◆ **DATA TO EXAMINE**:
+===+
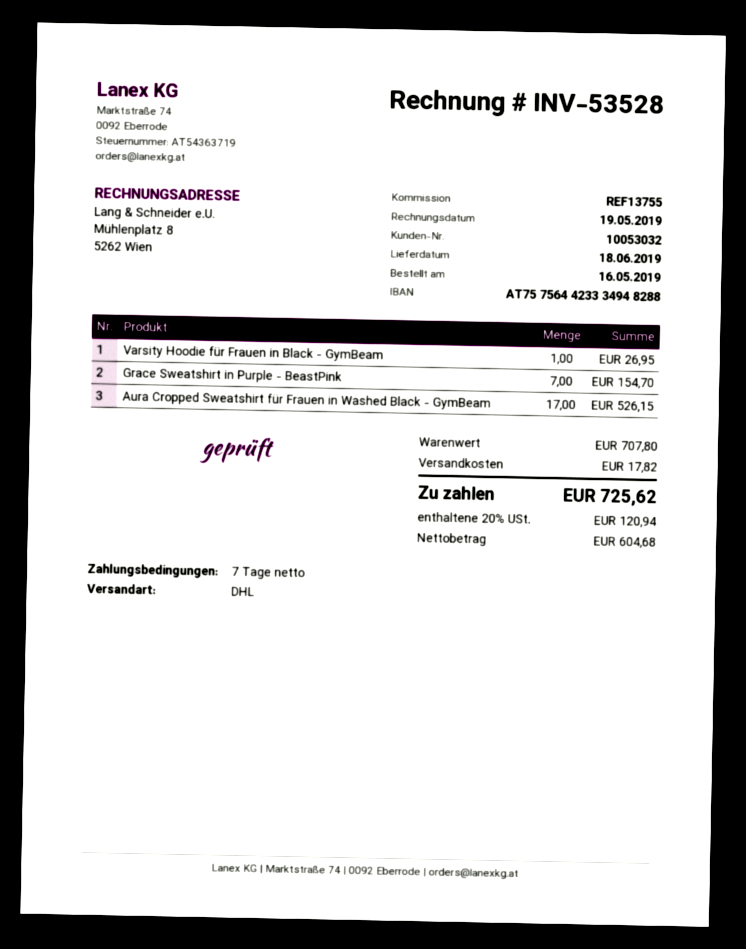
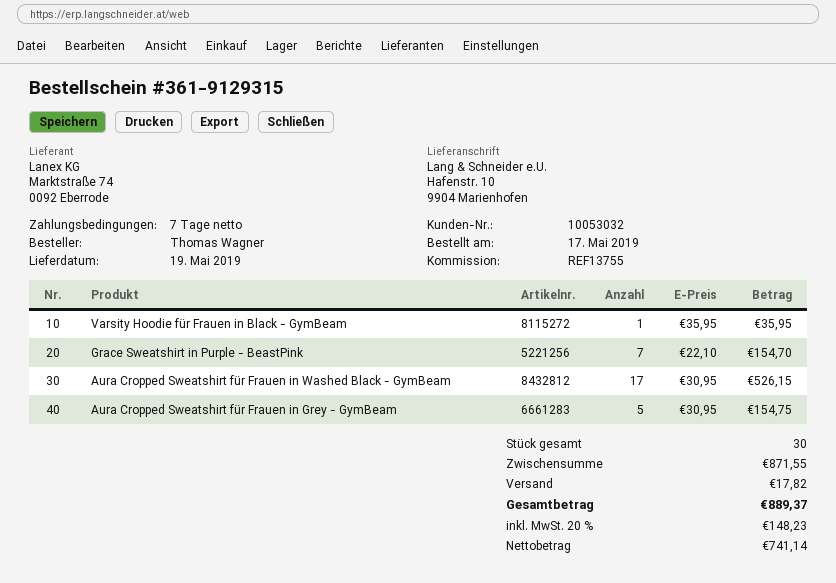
order date: 2019-05-16 -> 2019-05-17
delivery date: 2019-06-18 -> 2019-05-19
Varsity Hoodie für Frauen in Black - GymBeam: 1 for 26.95 -> 1 for 35.95
Aura Cropped Sweatshirt für Frauen in Grey - GymBeam: none -> 5 for 154.75
subtotal: 707.80 -> 871.55
net: 604.68 -> 741.14
tax: 20% = 120.94 -> 20% = 148.23
total: 725.62 -> 889.37

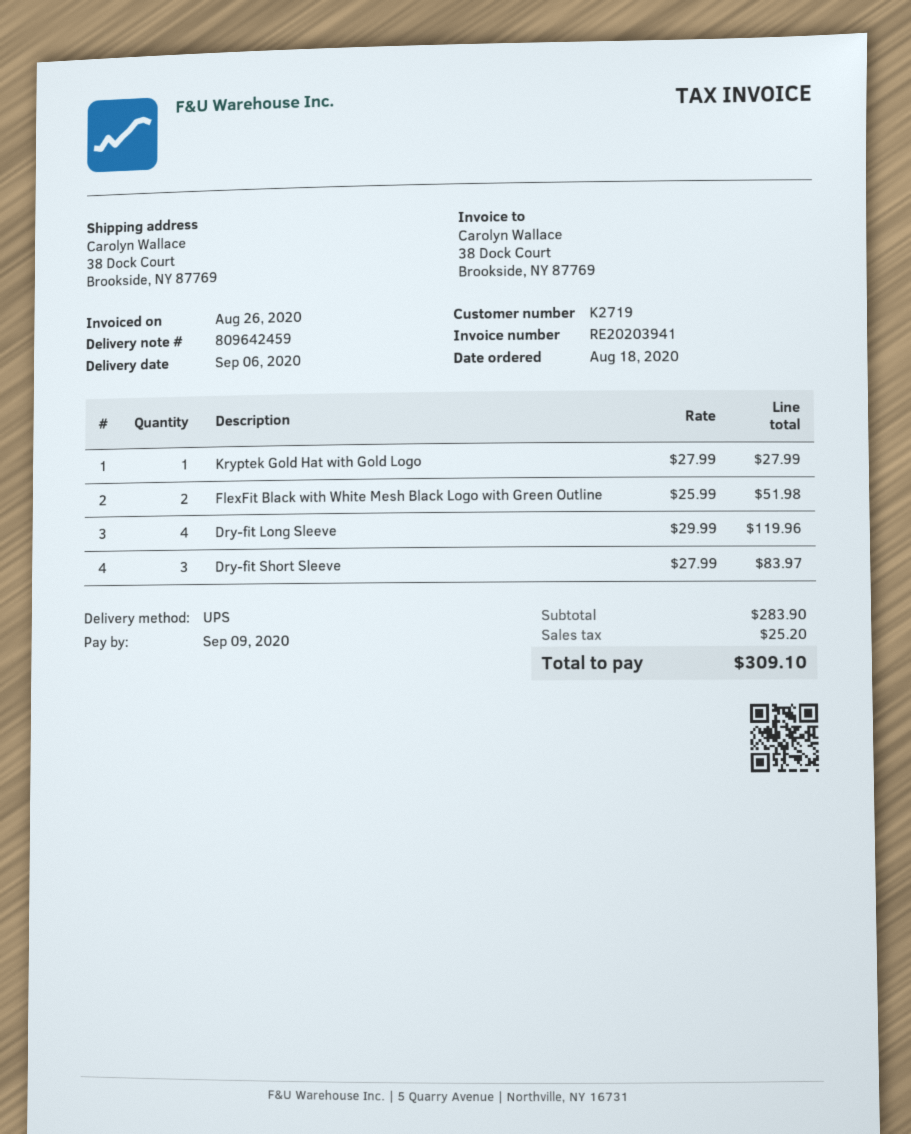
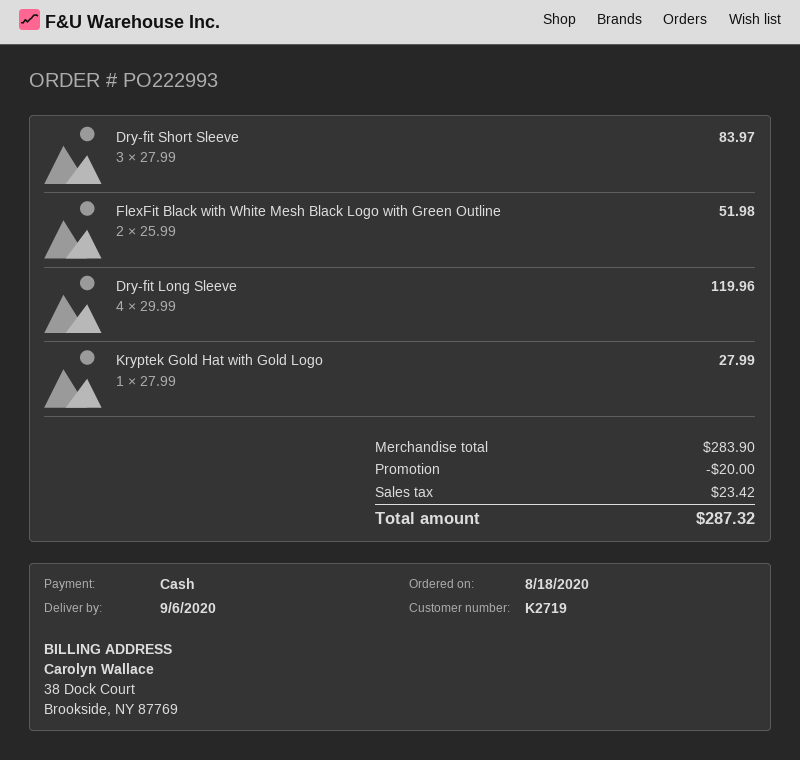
discount: none -> 20.00
tax: 25.20 -> 23.42
total: 309.10 -> 287.32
+===+
◆ **EXERCISE INSTRUCTIONS**: Show every line above in which the word "date" occurs.

◆ **ANSWER**:
order date: 2019-05-16 -> 2019-05-17
delivery date: 2019-06-18 -> 2019-05-19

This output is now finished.